Set up last night and pulled my first shot this morning. I put coffee in, coffee (as good as my best classic shots) came out.

The steam arm did try to kill me, which was the only excitement.... (And I've used commercial machines so even that wasn't overly exciting!!) It's going to need the most adjustment in my technique...

It is a bit like cars. I used to have a (fluorescent yellow!!) Seat Arosa, small engine, but tiny car, went like... Well... And handled like a tiny racing car. It was fast, fun, and very very magical, if a bit uncomfortable on long or bumpy journeys. I loved it. But now I have a berlingo, which is big, intensely practical, and comfortable, it's not going to win any style or fun awards, but it's useful... Reliable and really easy to drive.
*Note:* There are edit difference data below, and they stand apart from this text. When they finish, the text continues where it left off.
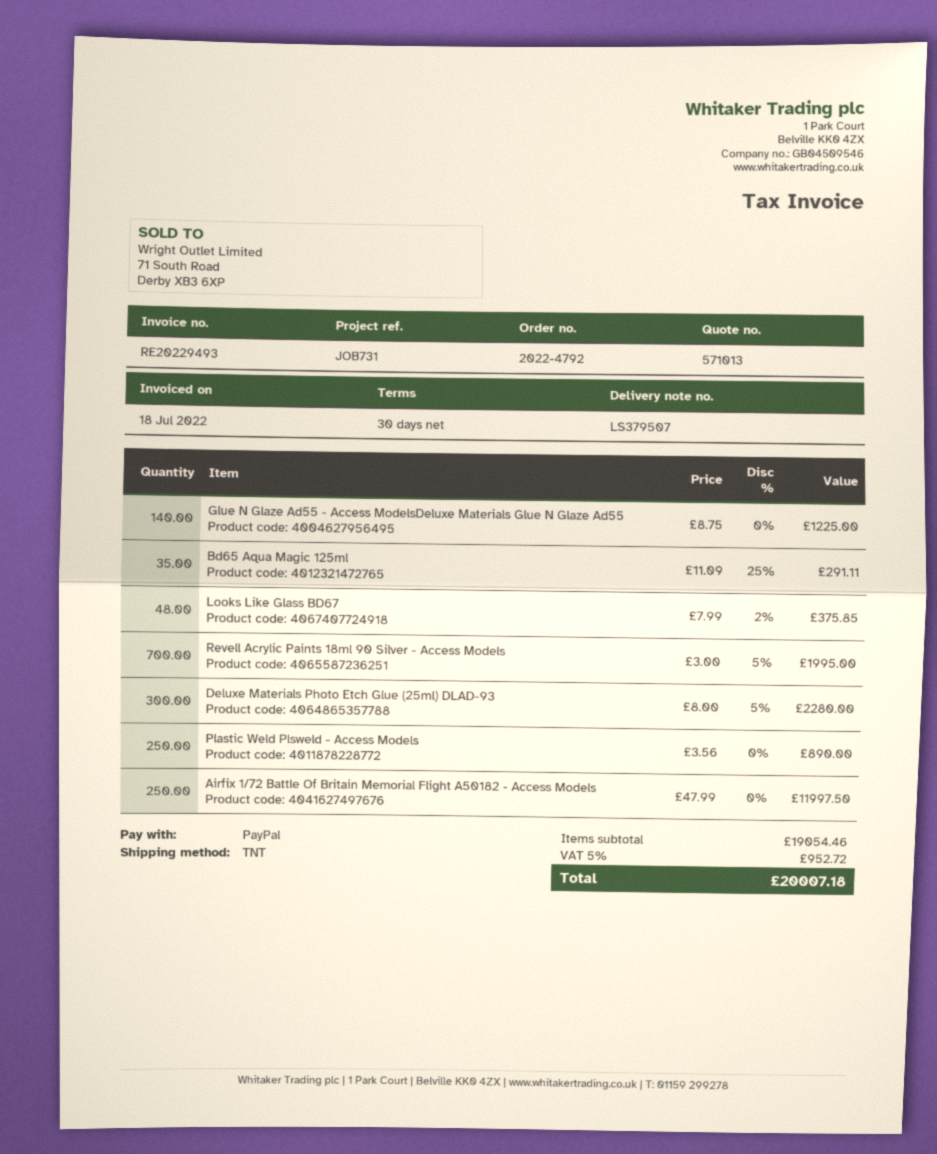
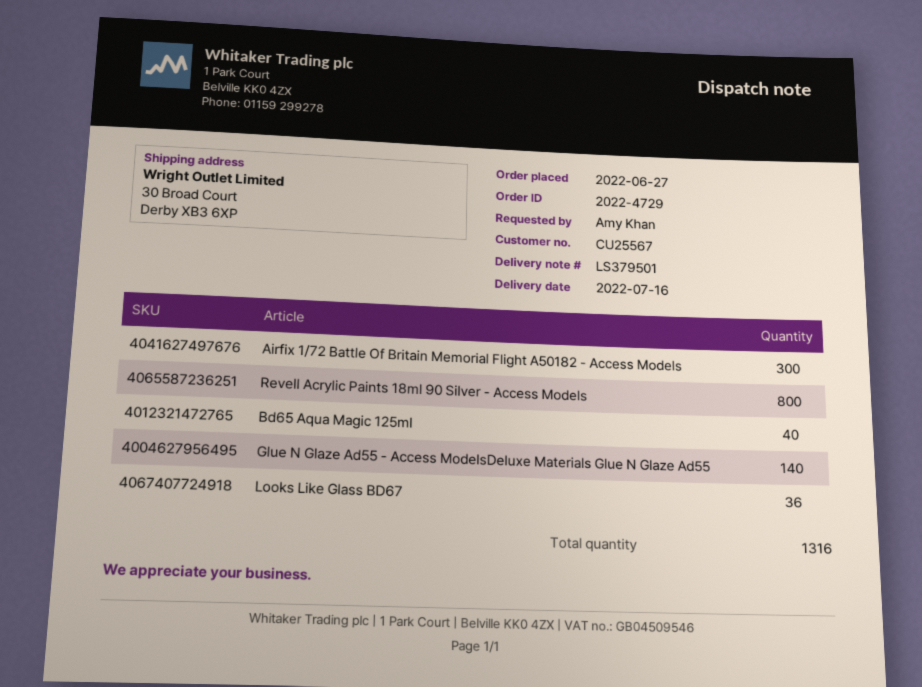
order number: 2022-4792 -> 2022-4729
delivery note number: LS379507 -> LS379501
Bd65 Aqua Magic 125ml: 35 -> 40
Looks Like Glass BD67: 48 -> 36
Revell Acrylic Paints 18ml 90 Silver - Access Models: 700 -> 800
Deluxe Materials Photo Etch Glue (25ml) DLAD-93: 300 -> none
Plastic Weld Plsweld - Access Models: 250 -> none
Airfix 1/72 Battle Of Britain Memorial Flight A50182 - Access Models: 250 -> 300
That's probably the difference between the two...

Do I miss the classic? Yes

Am I glad I switched? Completely. It means I can focus on the beans, not faffing on technique and hunting for a decent shot.


----------



## Rhys (Dec 21, 2014)

That's not too big, some machines will overhang your worktop.. (not many, but a few) and at least the worktop doesn't need reinforcing lol

You need a bigger grinder now to make the Oscar look smaller


----------



## Jon (Dec 3, 2010)

Missy said:


> Special thanks to @Jon for sorting out getting this to me.


Glad you're happy with it!

In the meantime the replacement is in pieces under my work desk following its run-in with the courier.


----------



## Missy (Mar 9, 2016)

I've got another grinder hopefully coming back... So one on either side should dwarf it...


----------



## Missy (Mar 9, 2016)

Jon said:


> Glad you're happy with it!
> 
> In the meantime the replacement is in pieces under my work desk following its run-in with the courier.
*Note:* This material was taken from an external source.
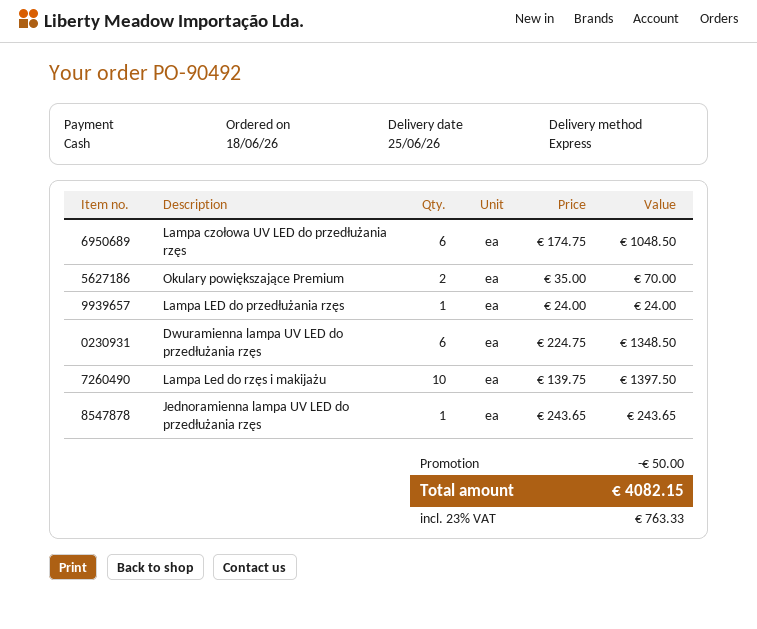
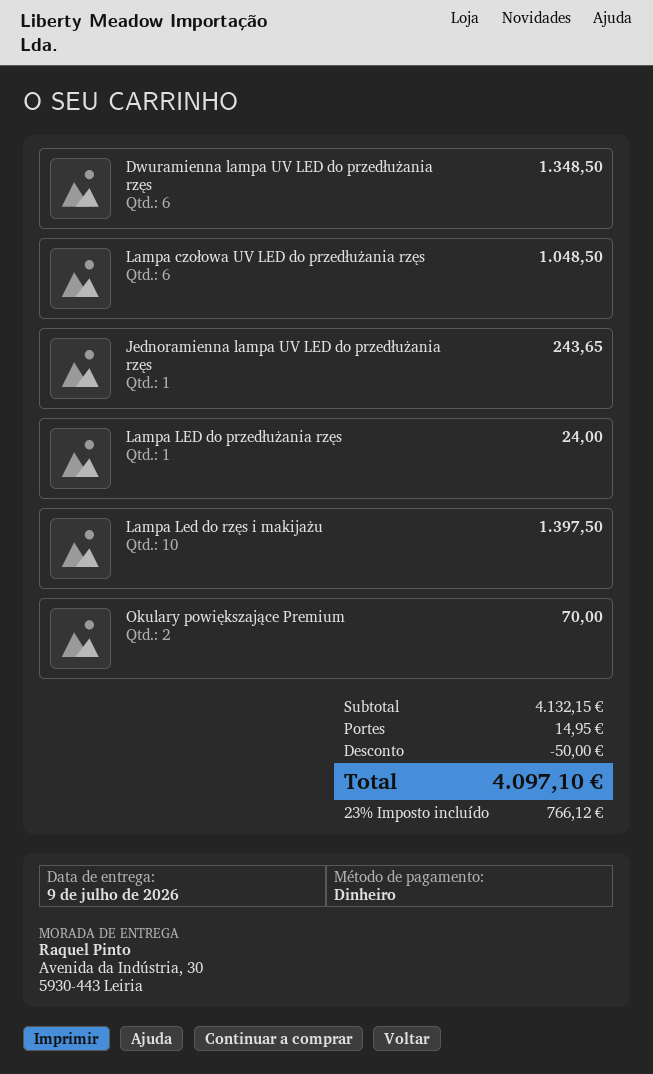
delivery date: 2026-06-25 -> 2026-07-09
shipping: none -> 14.95
tax: 23% = 763.33 -> 23% = 766.12
total: 4082.15 -> 4097.10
Yes i saw that... Oh dear. You should probably post pictures to illustrate the virtues of careful pick up rather than trusting to a courier! So glad we managed to sort out a handover, but sorry you've ended up machineless.


----------



## Jon (Dec 3, 2010)

Missy said:


> Yes i saw that... Oh dear. You should probably post pictures to illustrate the virtues of careful pick up rather than trusting to a courier! So glad we managed to sort out a handover, but sorry you've ended up machineless.
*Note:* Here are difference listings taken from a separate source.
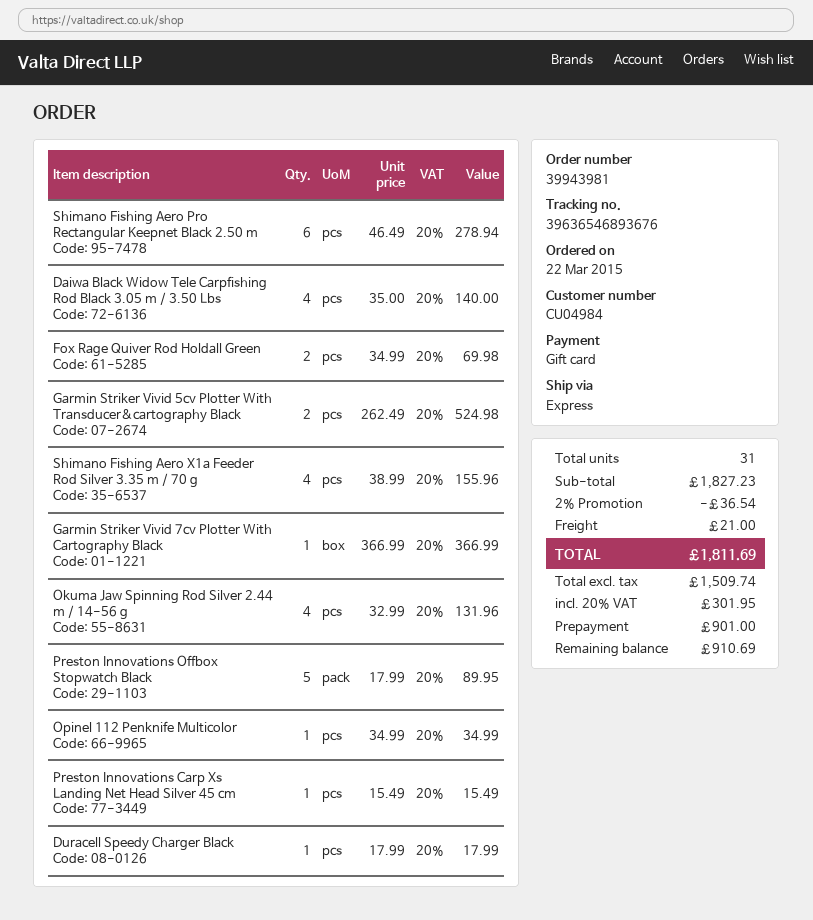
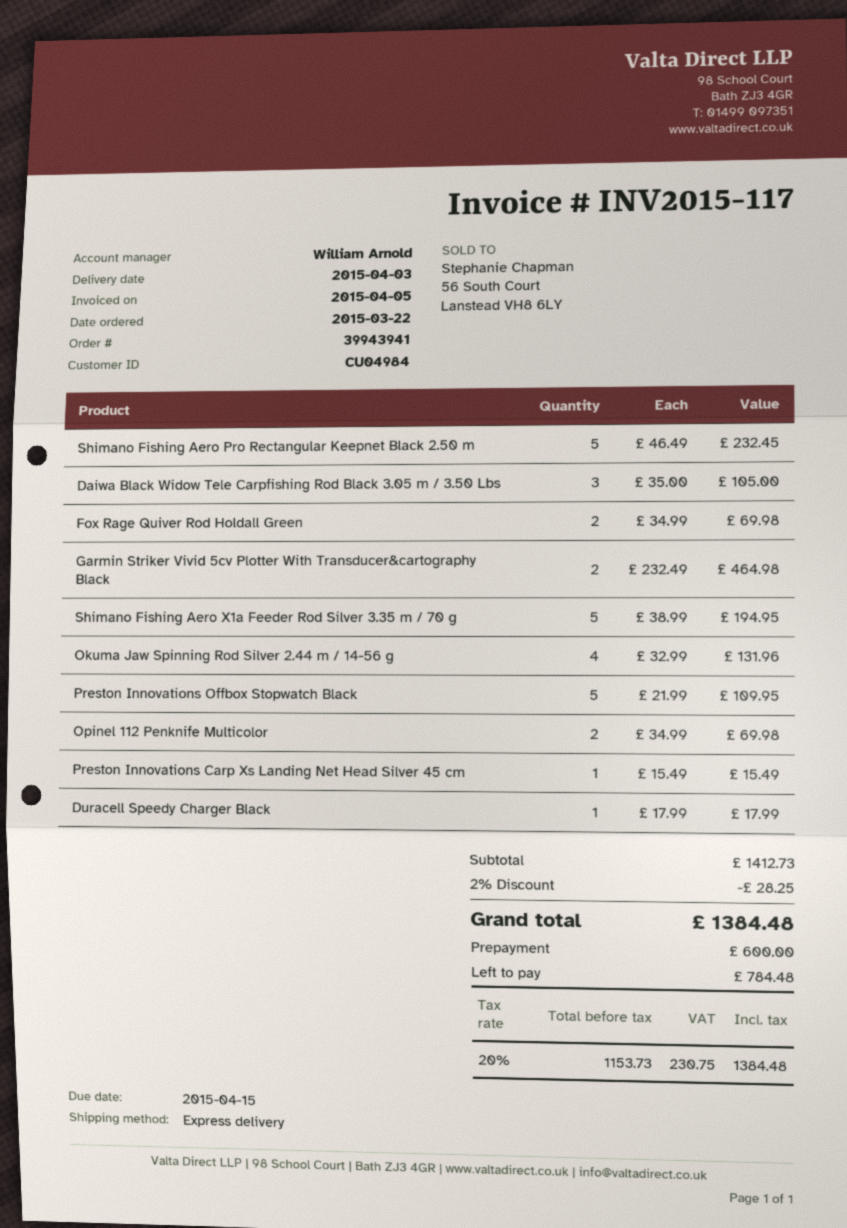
order number: 39943981 -> 39943941
Shimano Fishing Aero Pro Rectangular Keepnet Black 2.50 m: 6 x 46.49 = 278.94 -> 5 x 46.49 = 232.45
Daiwa Black Widow Tele Carpfishing Rod Black 3.05 m / 3.50 Lbs: 4 x 35.00 = 140.00 -> 3 x 35.00 = 105.00
Garmin Striker Vivid 5cv Plotter With Transducer&cartography Black: 2 x 262.49 = 524.98 -> 2 x 232.49 = 464.98
Shimano Fishing Aero X1a Feeder Rod Silver 3.35 m / 70 g: 4 x 38.99 = 155.96 -> 5 x 38.99 = 194.95
Garmin Striker Vivid 7cv Plotter With Cartography Black: 1 x 366.99 = 366.99 -> none
Preston Innovations Offbox Stopwatch Black: 5 x 17.99 = 89.95 -> 5 x 21.99 = 109.95
Opinel 112 Penknife Multicolor: 1 x 34.99 = 34.99 -> 2 x 34.99 = 69.98
subtotal: 1827.23 -> 1412.73
discount: 2% = 36.54 -> 2% = 28.25
shipping: 21.00 -> none
net: 1509.74 -> 1153.73
tax: 20% = 301.95 -> 20% = 230.75
total: 1811.69 -> 1384.48
deposit: 901.00 -> 600.00
balance: 910.69 -> 784.48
Ha ha. Don't give it a second thought!


----------



## Mrboots2u (May 10, 2013)

Yay!!! patience get the cat's cream or some other nonsense . Enjoy the coffee . I was looking at my coffee corner this morning after have got rid of the espresso gear and i still seem to take up a significant amount of counter space . Unsure how .....

Have fun


----------



## Missy (Mar 9, 2016)

Mrboots2u said:


> Yay!!! patience get the cat's cream or some other nonsense . Enjoy the coffee . I was looking at my coffee corner this morning after have got rid of the espresso gear and i still seem to take up a significant amount of counter space . Unsure how .....
> 
> Have fun


Is that what you put in your coffee these days? Think you've watched too much Blackadder if so!


----------



## CallumT (Aug 23, 2013)

Missy said:


> Well morning is here and I'm not divorced... (The machine actually makes the grinder look less huge and looming!)
> 
> Patience, when upgrading on a budget is a virtue. As is having a really friendly, generous community to be part of. Special thanks to @Jon for sorting out getting this to me.
> 
> ...


Took me back to good old single boiler antics!


----------



## Missy (Mar 9, 2016)

I made 5 coffees yesterday, not one less than drinkable, this morning bleary eyed still made a good coffee. (I was hopeful I'd failed, but I'd just stuck my tongue in crema)

Granted I'm using an easy espresso bean. (CCs sweet bourbon)

I worry I won't work for a great shot anymore and will settle for "ok" and miss the fun.

I've got what I hope are more complicated beans on the way, including some decaf and a few bags from hasbean... I'm vaguely hoping I can chase greatness with repeatability.


----------



## gsisr (Dec 21, 2014)

Search for the musica steam tip for your machine. It will make your life a lot easier, trust me

Στάλθηκε από το Nexus 5X μου χρησιμοποιώντας Tapatalk


----------



## NickdeBug (Jan 18, 2015)

This is the one

mate at work agrees completely - far easier to use than Oscar stock


----------



## Missy (Mar 9, 2016)

Thanks guys! Once I've got more cash flow I'll get one and report back. Seems to be the way ahead.


----------



## Brewer in training (Feb 7, 2015)

G



Missy said:


> I made 5 coffees yesterday, not one less than drinkable, this morning bleary eyed still made a good coffee. (I was hopeful I'd failed, but I'd just stuck my tongue in crema)
> 
> Granted I'm using an easy espresso bean. (CCs sweet bourbon)
> 
> ...


Don't over think things.......Enjoy the journey andthe coffee.

If it becomes a chore to make a cuppa you're not getting the fun out of your new arrival........

When it becomes un drinkable then fret and worry!!!!

Enjoy your set up!

Btw what are you going to do with stereo grinders????


----------



## Missy (Mar 9, 2016)

Brewer in training said:


> G
> 
> Don't over think things.......Enjoy the journey andthe coffee.
> 
> ...


Use one for brewed coffee! Or decaf. I'm starting to think I might jump on that bandwagon!

It's the lack of need to think that's got me thinking!! I did manage a sink shot this morning. It seems to cut out as soon as the refill tank light comes on but it was right at the start so (either in the interests of science or Yorkshire tightness) I just restarted the shot once it was filled.


----------



## hotmetal (Oct 31, 2013)

Missy said:


> It seems to cut out as soon as the refill tank light comes on but it was right at the start so (either in the interests of science or Yorkshire tightness) I just restarted the shot once it was filled.


Congratulations on your upgrade Missy! Yes, it is very annoying that the 'water warning' comes as a self-evident fait accompli rather than a timely low water warning. My R58 also cuts out mid shot if it runs out, and flashes a green light just to say "that's that shot ruined". Refilling and restarting never works - gusher central. 

Shame they couldn't make it at least finish the shot, or flash before it runs dry. Still, first world problem eh?


----------